Joe Custer, executive vice president for Stewart-Haas Racing, stated: “We understand NASCAR’s position regarding Kurt Busch and accept their decision. We are in the midst of finalizing our plans for the Daytona 500 and we will announce those details as soon as we’re ready.”
NASCAR Chairman Brian France said last month that series officials would react if needed in this matter.
“The only thing we want to do is, and this is important, we’ve got to let the facts come in,’’ France said during the NASCAR media tour. “There would be no reason for me or NASCAR or anybody else to get ahead of those facts given that they may change. Let’s let the facts come in, and if there’s something for us to react to, you can appreciate that we will be very careful and very aware of what the circumstances are.’’
Chevrolet also announced that it has suspended its relationship with Busch indefinitely.
Jim Campbell, Chevrolet vice president of Motorsports and Performance Vehicles, said: “We will continue to monitor the events surrounding Mr. Busch and are prepared to take additional action if necessary.”
Busch’s ex-girlfriend, Patricia Driscoll, sought a protective order, alleging that Busch slammed her head against the wall in his motor home three times last September at Dover International Speedway.

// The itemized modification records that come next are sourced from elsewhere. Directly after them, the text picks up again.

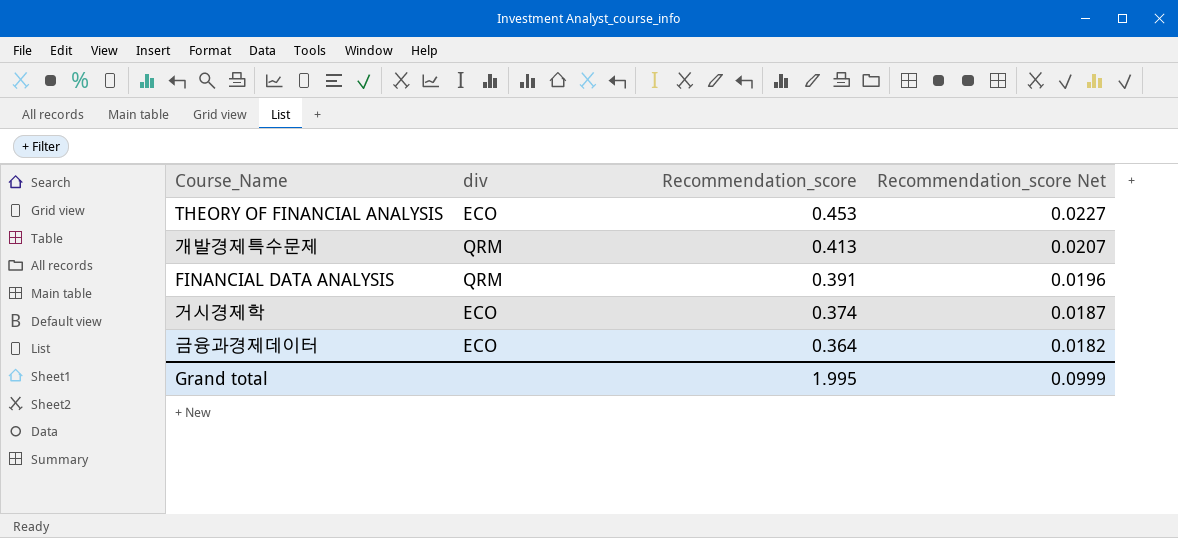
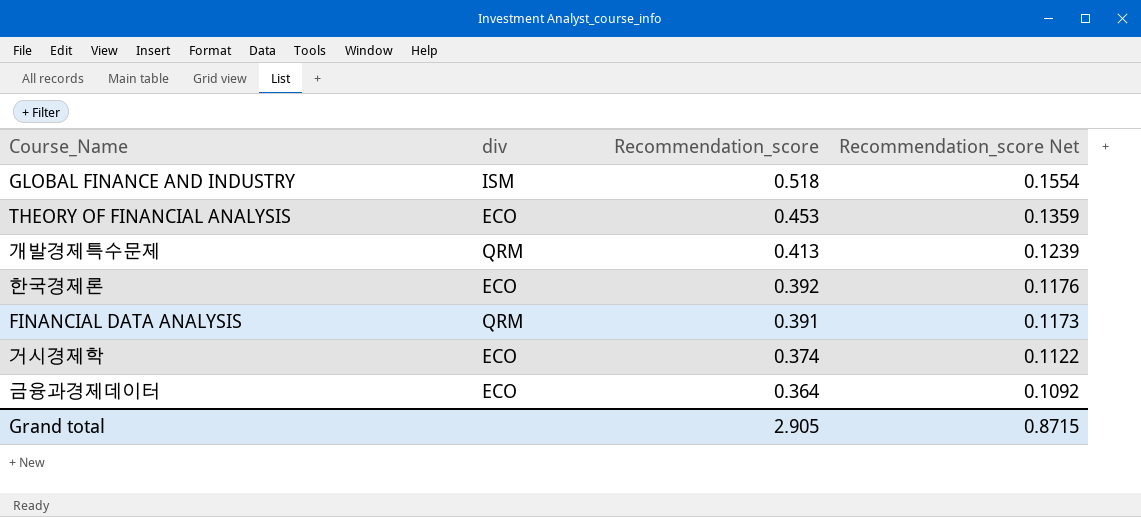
column Recommendation_score Net | formula: [Recommendation_score] * 0.05 -> [Recommendation_score] * 0.3
row GLOBAL FINANCE AND INDUSTRY: none -> ISM | 0.518 | 0.1554
row 한국경제론: none -> ECO | 0.392 | 0.1176
Grand total | Recommendation_score: 1.995 -> 2.905
Grand total | Recommendation_score Net: 0.0999 -> 0.8715

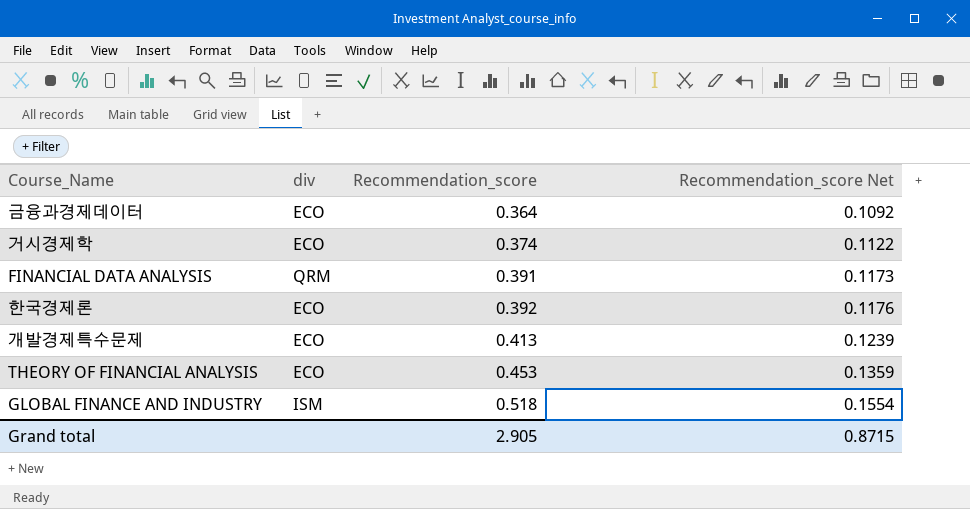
row order: Recommendation_score descending -> Recommendation_score ascending
개발경제특수문제 | div: QRM -> ECO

That came shortly after the breakup of their four-year relationship. Driscoll had gone to the track to console Busch after a series of text messages led Driscoll to be concerned about Busch.
Commissioner David Jones wrote Friday that “it is more likely than not that on September 26, 2014, (Busch) committed an act of abuse against (Driscoll) by manually strangling (Driscoll) with his left hand on her throat, while placing his right hand against her chin and face, causing her head to forcefully strike the interior wall of (Busch)’s motor home, thereby recklessly causing physical injury to (Driscoll) and recklessly placing (Driscoll) in reasonable apprehension of physical injury.’’

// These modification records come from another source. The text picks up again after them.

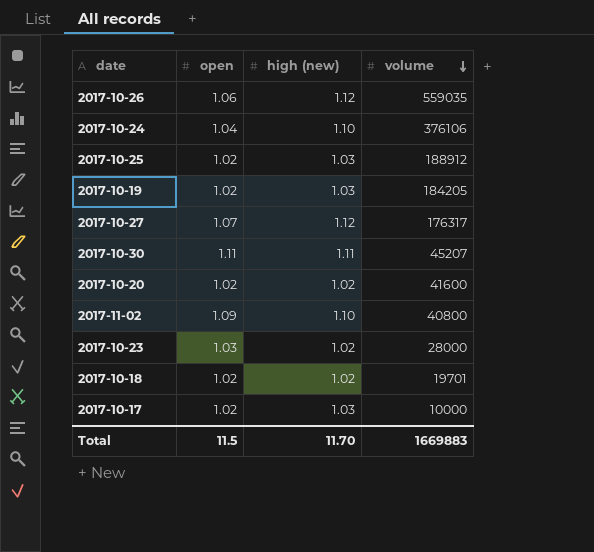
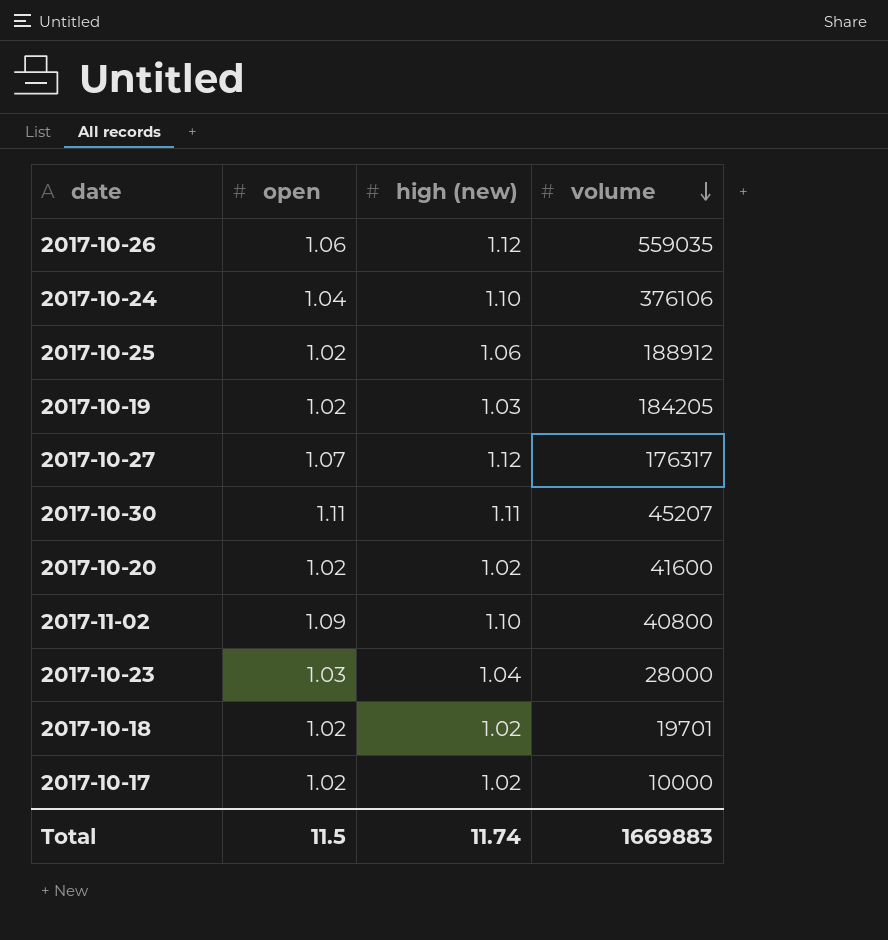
2017-10-25 | high (new): 1.03 -> 1.06
2017-10-23 | high (new): 1.02 -> 1.04
2017-10-17 | high (new): 1.03 -> 1.02
Total | high (new): 11.70 -> 11.74

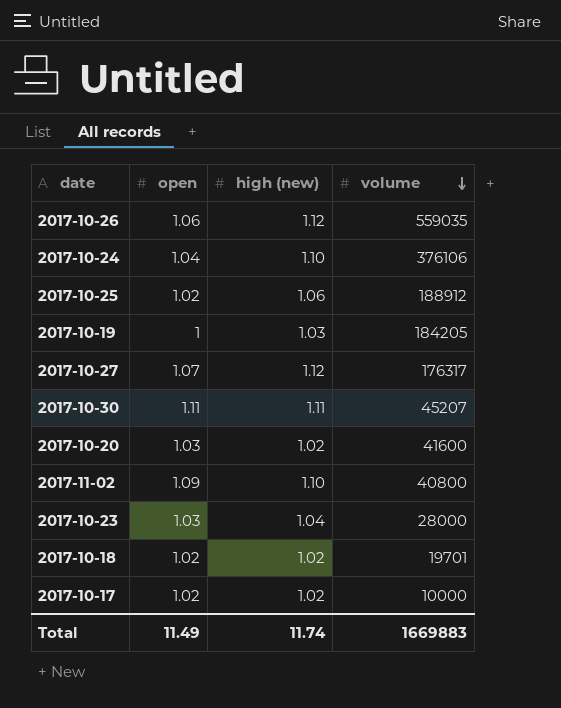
2017-10-19 | open: 1.02 -> 1
2017-10-20 | open: 1.02 -> 1.03
Total | open: 11.5 -> 11.49

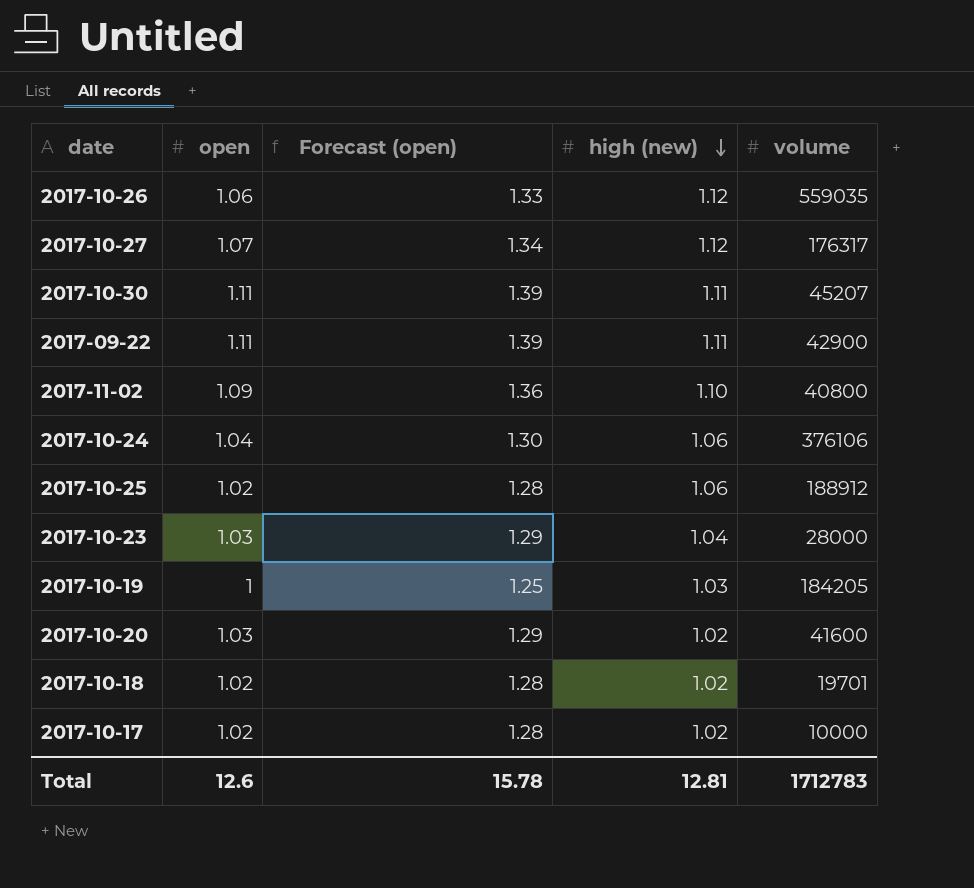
row order: volume descending -> high (new) descending
column Forecast (open) | formula: none -> [open] * 1.25
row 2017-09-22: none -> 1.11 | 1.39 | 1.11 | 42900
2017-10-24 | high (new): 1.10 -> 1.06
Total | open: 11.49 -> 12.6
Total | high (new): 11.74 -> 12.81
Total | volume: 1669883 -> 1712783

Jones issued a protective order Monday. The order stated that Busch be evaluated “for mental health problems related to anger control and impulse control.’’ Busch must follow any recommendations of a licensed mental health treatment provider for counseling or treatment.

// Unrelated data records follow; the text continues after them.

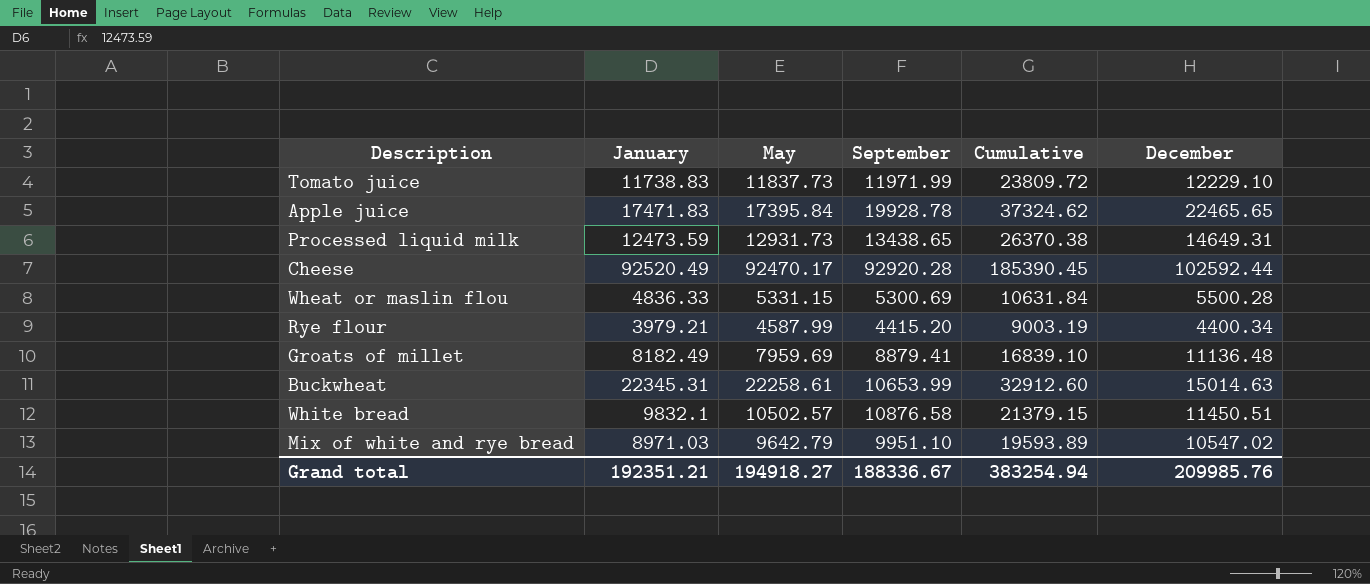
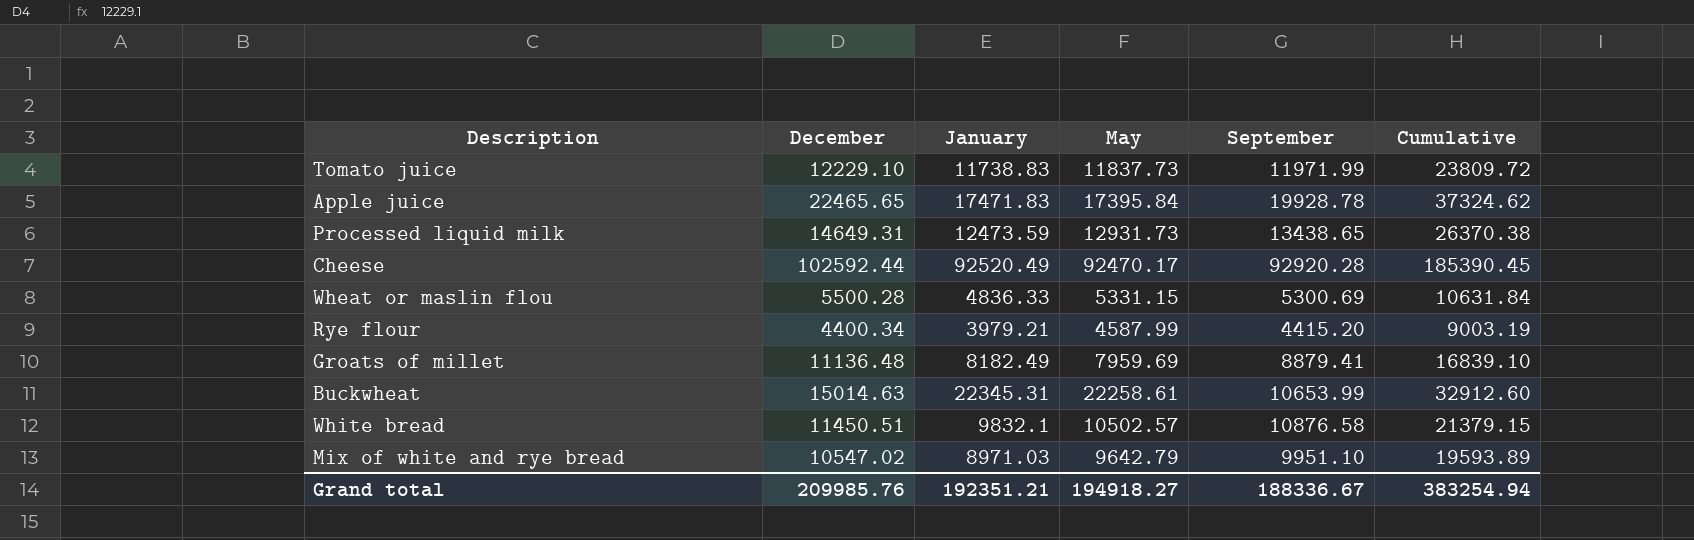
column December | position: 6 -> 2

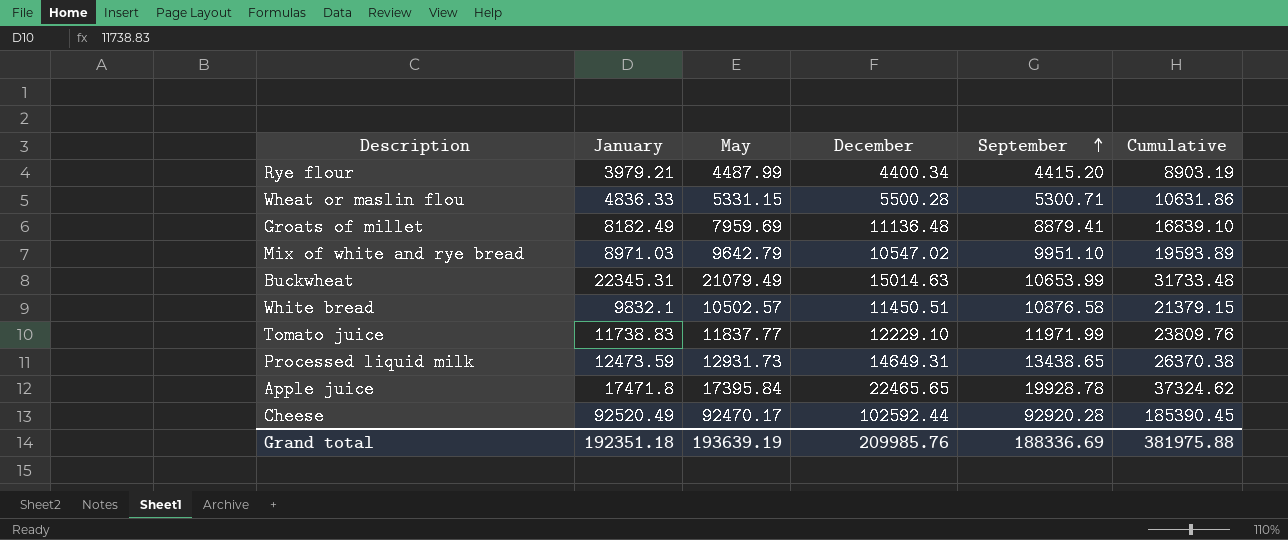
row order: none -> September ascending
column December | position: 2 -> 4
Rye flour | May: 4587.99 -> 4487.99
Rye flour | Cumulative: 9003.19 -> 8903.19
Wheat or maslin flou | September: 5300.69 -> 5300.71
Wheat or maslin flou | Cumulative: 10631.84 -> 10631.86
Buckwheat | May: 22258.61 -> 21079.49
Buckwheat | Cumulative: 32912.60 -> 31733.48
Tomato juice | May: 11837.73 -> 11837.77
Tomato juice | Cumulative: 23809.72 -> 23809.76
Apple juice | January: 17471.83 -> 17471.8
Grand total | January: 192351.21 -> 192351.18
Grand total | May: 194918.27 -> 193639.19
Grand total | September: 188336.67 -> 188336.69
Grand total | Cumulative: 383254.94 -> 381975.88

Driscoll issued a statement Friday night:
“For victims of domestic violence there are no “victories.” My only hope is that the pain and trauma I suffered through this process will help other victims find their voice. Unfortunately we live in a culture where stories like mine are often swept under the rug out of fear and with the knowledge that for every person who shows empathy many more will seek to disparage the victim. It is bad enough to endure the actual physical abuse but the verbal attacks that follow when a victim speaks up are sometimes just as painful.
“Today NASCAR took an important step and deserves to be commended. The next steps are to develop a thorough process and policies that reenforce the organization’s position it took today: Domestic violence will not be tolerated in NASCAR.”
Dover (Del.) Police investigated the incident and sent its report to the Attorney General’s Office of Delaware in December. The Office has not determined if to seek charges against Busch.
Busch’s career has been littered with incidents on and off the track with competitors and media that have led to NASCAR penalties. NASCAR suspended Busch for one race in 2012 for threatening a reporter after a then-Nationwide Series race at Dover.
In what was called a “mutual agreement” to separate, Busch lost his ride with Team Penske after the 2011 season. NASCAR fined Busch $50,000 for directing profanity toward a reporter and using an obscene gesture during that year’s season finale at Homestead-Miami Speedway.
Additionally, Roush Fenway Racing fired Busch in Nov. 2005 after he was cited in an alcohol-related incident in Avondale, Ariz. during the Phoenix International Raceway race weekend.